**Task directions:**
Scan the entries below for "data" and copy each line that holds it.
┌─ Material provided
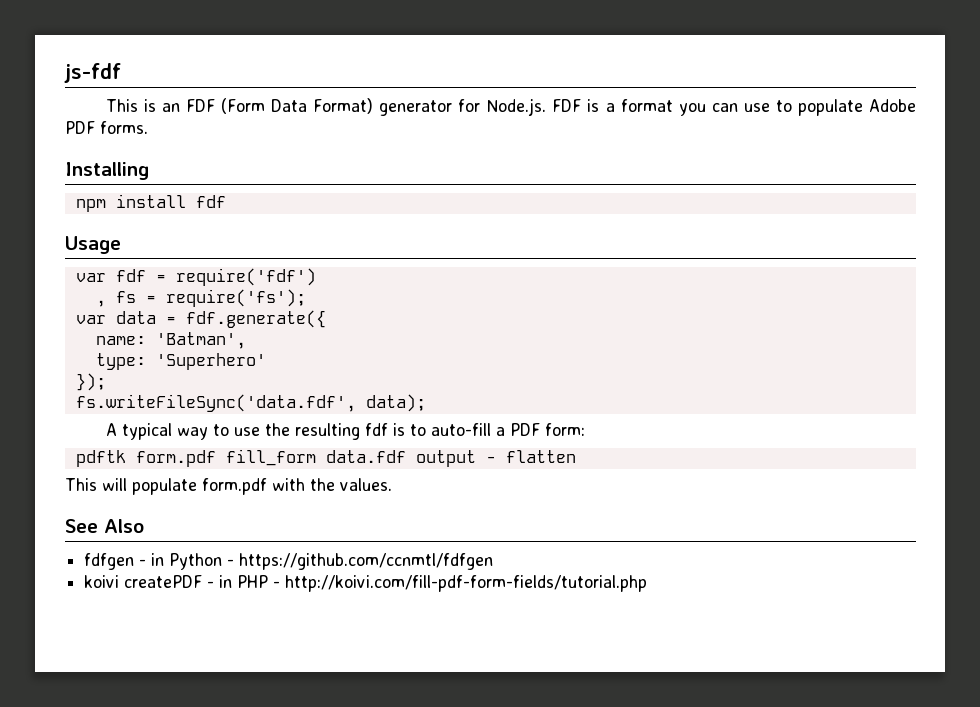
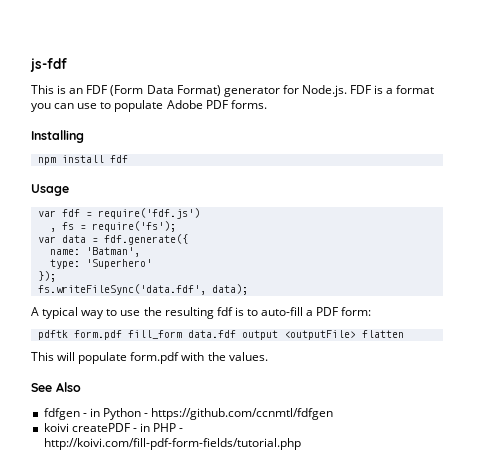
[175,268,316,286] require('fdf') -> [97,208,200,219] require('fdf.js')
[485,456,496,463] - -> [283,330,356,340] <outputFile>

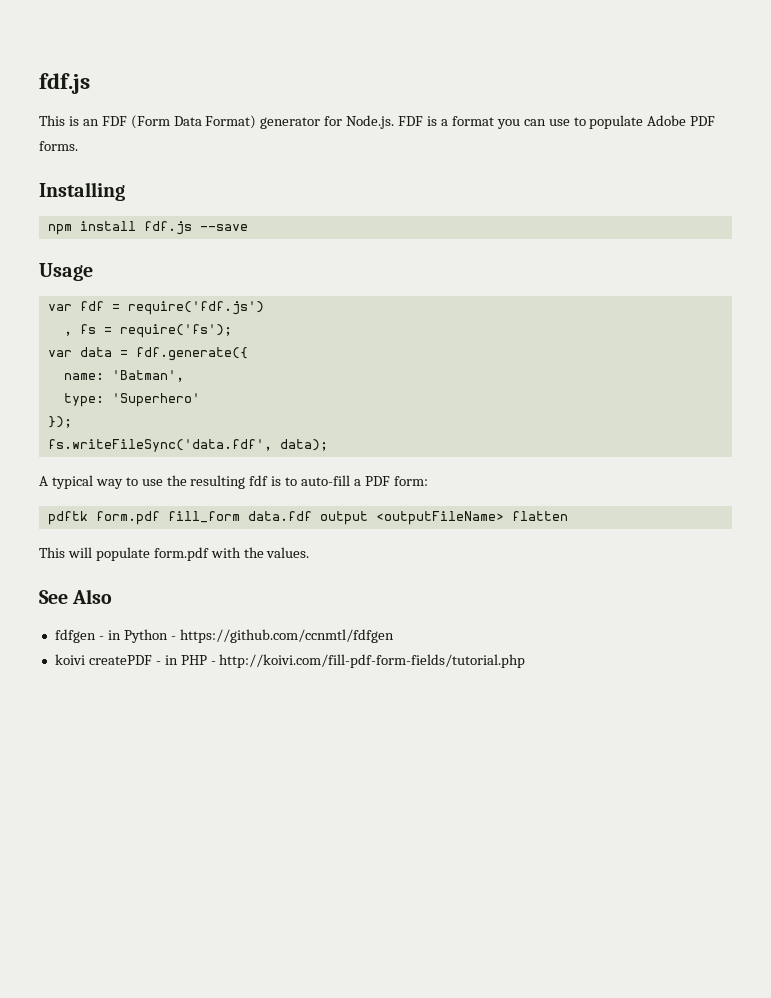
[30,58,67,72] js-fdf -> [39,73,90,94] fdf.js
[109,155,128,163] fdf -> [143,221,248,235] fdf.js --save
[283,330,356,340] <outputFile> -> [375,511,504,525] <outputFileName>

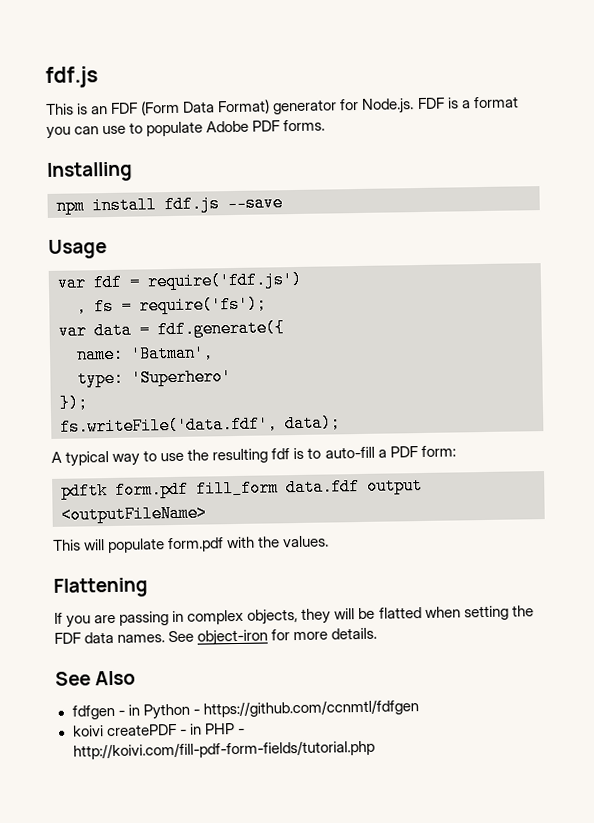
[47,439,272,452] fs.writeFileSync('data.fdf', -> [60,415,278,436] fs.writeFile('data.fdf',
[511,511,568,521] flatten -> (207, 514) none
(310, 552) none -> [53,577,148,598] [54,605,534,628] [54,627,378,646] // Flattening // If you are passing in complex objects, they will be flatted when setting the FDF data names. See object-iron for more details.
└─
**The completed task:**
[47,439,272,452] fs.writeFileSync('data.fdf', -> [60,415,278,436] fs.writeFile('data.fdf',
(310, 552) none -> [53,577,148,598] [54,605,534,628] [54,627,378,646] // Flattening // If you are passing in complex objects, they will be flatted when setting the FDF data names. See object-iron for more details.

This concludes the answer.